UBC Theses and Dissertations
Comparative effects of naturally occurring, synthetic and plant estrogens on uterine metabolism Kitts, David D.
Various estrogens biologically equivalent to 1.0 μg estradiol-17β were administered intraperitoneally to immature female rats to monitor the relative dose and time course effects on water imbibition. Estradiol-17β, estriol and diethystil-bestrol (DES) were the strongest estrogens in inducing tissue edema. Plant estrogens, genistein and coumestrol, in pure crystalline form were approximately 10⁻³ times as potent in stimulating water imbibition as estradiol-17β. The administration of estradiol-17β, genistein and coumestrol was shown to enhance the permeability of uterine vasculature as indicated by the diffusion of intravenously infused India ink. Large doses (5.0 μg) of estradiol-17β were administered to immature female rats to measure the rate of synthesis of RNA and DNA in the uterus. It was observed that the uterine cell cycle was significantly (P < 0.025) reduced after the administration of estradiol-17β. Net accumulation of RNA and DNA was shown to occur after 12 and 24 hours respectively.
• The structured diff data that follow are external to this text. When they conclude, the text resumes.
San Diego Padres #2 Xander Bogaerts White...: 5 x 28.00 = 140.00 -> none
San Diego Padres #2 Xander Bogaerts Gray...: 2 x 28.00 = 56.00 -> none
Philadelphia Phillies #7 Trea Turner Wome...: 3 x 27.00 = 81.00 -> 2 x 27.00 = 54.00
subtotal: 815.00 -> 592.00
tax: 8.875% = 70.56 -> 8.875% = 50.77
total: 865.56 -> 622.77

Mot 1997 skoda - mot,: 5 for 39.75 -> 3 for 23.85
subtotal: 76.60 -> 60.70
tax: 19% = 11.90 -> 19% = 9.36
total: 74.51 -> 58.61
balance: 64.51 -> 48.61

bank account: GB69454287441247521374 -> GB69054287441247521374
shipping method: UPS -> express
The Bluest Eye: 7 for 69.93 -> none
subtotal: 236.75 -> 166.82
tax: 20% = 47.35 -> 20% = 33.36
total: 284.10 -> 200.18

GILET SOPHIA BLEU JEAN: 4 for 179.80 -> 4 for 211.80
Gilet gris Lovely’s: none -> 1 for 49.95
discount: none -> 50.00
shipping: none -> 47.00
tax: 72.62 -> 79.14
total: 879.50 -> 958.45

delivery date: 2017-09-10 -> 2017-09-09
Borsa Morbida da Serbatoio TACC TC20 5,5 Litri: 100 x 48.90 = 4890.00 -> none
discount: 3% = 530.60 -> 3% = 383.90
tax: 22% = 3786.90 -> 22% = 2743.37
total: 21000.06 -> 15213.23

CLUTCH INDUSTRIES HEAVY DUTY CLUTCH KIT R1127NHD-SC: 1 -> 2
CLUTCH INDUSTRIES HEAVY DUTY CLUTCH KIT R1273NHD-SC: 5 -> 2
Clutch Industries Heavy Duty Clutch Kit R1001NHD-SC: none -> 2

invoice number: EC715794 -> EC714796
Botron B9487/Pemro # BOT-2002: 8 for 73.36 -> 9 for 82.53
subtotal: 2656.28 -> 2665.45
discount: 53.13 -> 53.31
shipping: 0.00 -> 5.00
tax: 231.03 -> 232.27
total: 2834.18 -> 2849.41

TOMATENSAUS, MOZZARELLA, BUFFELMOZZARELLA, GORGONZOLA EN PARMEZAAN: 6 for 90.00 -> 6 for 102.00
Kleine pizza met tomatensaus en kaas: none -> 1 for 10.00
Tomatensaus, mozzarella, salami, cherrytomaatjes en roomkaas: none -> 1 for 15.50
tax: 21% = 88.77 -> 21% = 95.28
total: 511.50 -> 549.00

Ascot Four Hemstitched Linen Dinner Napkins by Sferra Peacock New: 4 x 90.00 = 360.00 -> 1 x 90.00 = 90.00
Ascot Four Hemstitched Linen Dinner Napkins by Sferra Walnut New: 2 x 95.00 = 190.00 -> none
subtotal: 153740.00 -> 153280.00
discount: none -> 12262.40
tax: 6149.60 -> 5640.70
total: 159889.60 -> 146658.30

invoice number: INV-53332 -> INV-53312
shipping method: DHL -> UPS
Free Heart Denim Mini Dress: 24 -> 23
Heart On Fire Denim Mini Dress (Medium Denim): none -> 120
The incorporation of [5,6-³H] uridine into the uterine tissue was studied by administering natural, synthetic and plant estrogens intraperitoneally to immature female rats. After a six hour period there was a decreased uterine specific activity 3 of [5,6-³H] uridine in estrogen treated rats when compared to control animals. Estradiol-17β produced the greatest reduction in the specific activity of the hydrolyzed RNA while DES, estriol and estradiol-17α produced relatively smaller reductions. The reduction of specific activity six hours after in vivo pulsing with estradiol-17β was probably due to a dilution effect associated with changes occurring in cell permeability. Genistein and coumestrol also reduced the specific activity of C5,6-³H] uridine similar to that observed with estriol. Extracts of alfalfa hay and soybean meal were analyzed quantitatively and qualitatively for plant estrogens. Short in vivo pulsing of 30 minutes of various estrogens was employed to determine the uptake of [5,6-³H] uridine by the uterine tissue. Estradiol-17β, purified genistein, alfalfa and soybean extracts were found to incorporate [5,6-³H] uridine at greater rates than control groups.